(Exercise)
Reproduce this listing from its first line through the line with "flex-direction: none ->", inclusive, leaving out all that follows.

(Information supplied)
▼

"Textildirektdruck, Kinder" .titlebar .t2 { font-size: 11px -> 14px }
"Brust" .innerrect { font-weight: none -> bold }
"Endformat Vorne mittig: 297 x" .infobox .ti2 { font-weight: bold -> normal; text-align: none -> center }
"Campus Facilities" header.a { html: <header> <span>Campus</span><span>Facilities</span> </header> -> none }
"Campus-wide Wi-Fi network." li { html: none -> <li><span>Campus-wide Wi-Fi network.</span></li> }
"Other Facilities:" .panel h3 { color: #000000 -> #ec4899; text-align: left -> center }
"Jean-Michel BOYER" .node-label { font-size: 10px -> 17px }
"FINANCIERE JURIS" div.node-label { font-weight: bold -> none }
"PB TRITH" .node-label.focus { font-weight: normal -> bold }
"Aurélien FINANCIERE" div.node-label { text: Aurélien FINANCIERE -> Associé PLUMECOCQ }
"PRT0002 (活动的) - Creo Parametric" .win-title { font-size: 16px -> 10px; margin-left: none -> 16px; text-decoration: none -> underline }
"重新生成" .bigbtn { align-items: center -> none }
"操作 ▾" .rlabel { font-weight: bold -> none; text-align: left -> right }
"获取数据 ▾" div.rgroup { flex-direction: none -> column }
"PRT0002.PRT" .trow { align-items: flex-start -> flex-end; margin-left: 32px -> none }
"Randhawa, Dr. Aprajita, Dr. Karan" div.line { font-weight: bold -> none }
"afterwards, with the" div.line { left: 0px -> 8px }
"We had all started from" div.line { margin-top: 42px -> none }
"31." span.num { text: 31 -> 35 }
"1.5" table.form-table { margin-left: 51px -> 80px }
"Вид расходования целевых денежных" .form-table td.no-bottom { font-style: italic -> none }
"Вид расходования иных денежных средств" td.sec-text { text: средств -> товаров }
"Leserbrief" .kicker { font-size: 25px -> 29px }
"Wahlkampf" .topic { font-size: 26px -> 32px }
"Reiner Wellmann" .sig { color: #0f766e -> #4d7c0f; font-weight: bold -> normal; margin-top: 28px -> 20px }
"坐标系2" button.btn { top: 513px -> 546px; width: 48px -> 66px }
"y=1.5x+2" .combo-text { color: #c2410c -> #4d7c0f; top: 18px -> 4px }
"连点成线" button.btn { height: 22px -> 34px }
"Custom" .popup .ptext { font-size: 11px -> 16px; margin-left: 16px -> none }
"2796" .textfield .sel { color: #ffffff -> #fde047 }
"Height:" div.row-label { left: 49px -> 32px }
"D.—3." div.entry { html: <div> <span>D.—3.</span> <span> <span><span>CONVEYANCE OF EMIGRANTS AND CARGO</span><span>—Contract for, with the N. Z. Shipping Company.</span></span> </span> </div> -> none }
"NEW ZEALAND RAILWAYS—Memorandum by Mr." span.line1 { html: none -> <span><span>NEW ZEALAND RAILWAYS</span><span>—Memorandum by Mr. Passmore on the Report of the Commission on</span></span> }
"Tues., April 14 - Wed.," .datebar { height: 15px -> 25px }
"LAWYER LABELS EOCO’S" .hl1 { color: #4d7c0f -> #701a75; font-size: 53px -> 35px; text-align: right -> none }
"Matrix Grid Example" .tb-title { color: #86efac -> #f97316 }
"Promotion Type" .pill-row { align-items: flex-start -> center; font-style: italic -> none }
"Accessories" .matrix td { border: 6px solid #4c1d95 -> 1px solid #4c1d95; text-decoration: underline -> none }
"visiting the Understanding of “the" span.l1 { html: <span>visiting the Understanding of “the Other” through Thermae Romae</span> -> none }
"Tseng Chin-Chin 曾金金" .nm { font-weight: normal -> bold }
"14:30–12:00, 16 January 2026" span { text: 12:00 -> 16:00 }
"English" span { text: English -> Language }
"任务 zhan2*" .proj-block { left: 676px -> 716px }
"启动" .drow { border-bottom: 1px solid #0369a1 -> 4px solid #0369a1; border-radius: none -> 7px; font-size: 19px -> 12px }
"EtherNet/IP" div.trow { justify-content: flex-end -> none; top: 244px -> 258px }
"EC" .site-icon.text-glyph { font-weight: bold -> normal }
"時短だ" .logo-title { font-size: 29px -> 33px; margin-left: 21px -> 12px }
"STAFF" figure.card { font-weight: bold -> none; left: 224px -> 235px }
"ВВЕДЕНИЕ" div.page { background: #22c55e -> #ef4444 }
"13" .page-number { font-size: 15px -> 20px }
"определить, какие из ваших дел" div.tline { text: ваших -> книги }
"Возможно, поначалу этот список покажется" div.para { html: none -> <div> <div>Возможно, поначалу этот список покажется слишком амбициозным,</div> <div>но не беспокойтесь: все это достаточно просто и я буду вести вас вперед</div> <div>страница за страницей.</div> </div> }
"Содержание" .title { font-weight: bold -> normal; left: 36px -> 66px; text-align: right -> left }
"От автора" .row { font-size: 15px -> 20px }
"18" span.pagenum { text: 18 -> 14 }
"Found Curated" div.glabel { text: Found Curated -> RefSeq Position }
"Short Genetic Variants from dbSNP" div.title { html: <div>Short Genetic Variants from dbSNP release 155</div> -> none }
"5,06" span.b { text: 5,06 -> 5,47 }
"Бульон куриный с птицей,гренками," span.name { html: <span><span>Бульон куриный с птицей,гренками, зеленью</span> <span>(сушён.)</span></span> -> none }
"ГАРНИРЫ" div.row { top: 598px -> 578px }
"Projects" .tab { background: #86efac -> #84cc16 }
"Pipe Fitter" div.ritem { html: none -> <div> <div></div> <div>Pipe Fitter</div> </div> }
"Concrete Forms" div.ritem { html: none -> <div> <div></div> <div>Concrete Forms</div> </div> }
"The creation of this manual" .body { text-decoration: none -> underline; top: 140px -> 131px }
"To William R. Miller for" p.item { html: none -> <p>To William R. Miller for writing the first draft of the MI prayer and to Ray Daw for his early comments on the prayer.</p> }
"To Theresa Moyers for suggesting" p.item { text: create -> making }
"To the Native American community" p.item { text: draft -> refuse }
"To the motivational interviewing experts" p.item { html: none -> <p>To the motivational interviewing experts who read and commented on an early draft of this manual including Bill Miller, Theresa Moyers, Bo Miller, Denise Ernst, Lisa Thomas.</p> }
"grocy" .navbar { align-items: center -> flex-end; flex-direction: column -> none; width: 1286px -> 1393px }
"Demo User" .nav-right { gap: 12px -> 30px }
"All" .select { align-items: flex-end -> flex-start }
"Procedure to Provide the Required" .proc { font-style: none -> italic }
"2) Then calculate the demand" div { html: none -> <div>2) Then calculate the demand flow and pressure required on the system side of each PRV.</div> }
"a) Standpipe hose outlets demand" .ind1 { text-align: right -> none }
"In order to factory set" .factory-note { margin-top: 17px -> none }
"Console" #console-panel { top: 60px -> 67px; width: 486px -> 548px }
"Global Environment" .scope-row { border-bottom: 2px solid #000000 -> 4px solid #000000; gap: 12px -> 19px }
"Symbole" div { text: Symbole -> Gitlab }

▲

(Task response)
"Textildirektdruck, Kinder" .titlebar .t2 { font-size: 11px -> 14px }
"Brust" .innerrect { font-weight: none -> bold }
"Endformat Vorne mittig: 297 x" .infobox .ti2 { font-weight: bold -> normal; text-align: none -> center }
"Campus Facilities" header.a { html: <header> <span>Campus</span><span>Facilities</span> </header> -> none }
"Campus-wide Wi-Fi network." li { html: none -> <li><span>Campus-wide Wi-Fi network.</span></li> }
"Other Facilities:" .panel h3 { color: #000000 -> #ec4899; text-align: left -> center }
"Jean-Michel BOYER" .node-label { font-size: 10px -> 17px }
"FINANCIERE JURIS" div.node-label { font-weight: bold -> none }
"PB TRITH" .node-label.focus { font-weight: normal -> bold }
"Aurélien FINANCIERE" div.node-label { text: Aurélien FINANCIERE -> Associé PLUMECOCQ }
"PRT0002 (活动的) - Creo Parametric" .win-title { font-size: 16px -> 10px; margin-left: none -> 16px; text-decoration: none -> underline }
"重新生成" .bigbtn { align-items: center -> none }
"操作 ▾" .rlabel { font-weight: bold -> none; text-align: left -> right }
"获取数据 ▾" div.rgroup { flex-direction: none -> column }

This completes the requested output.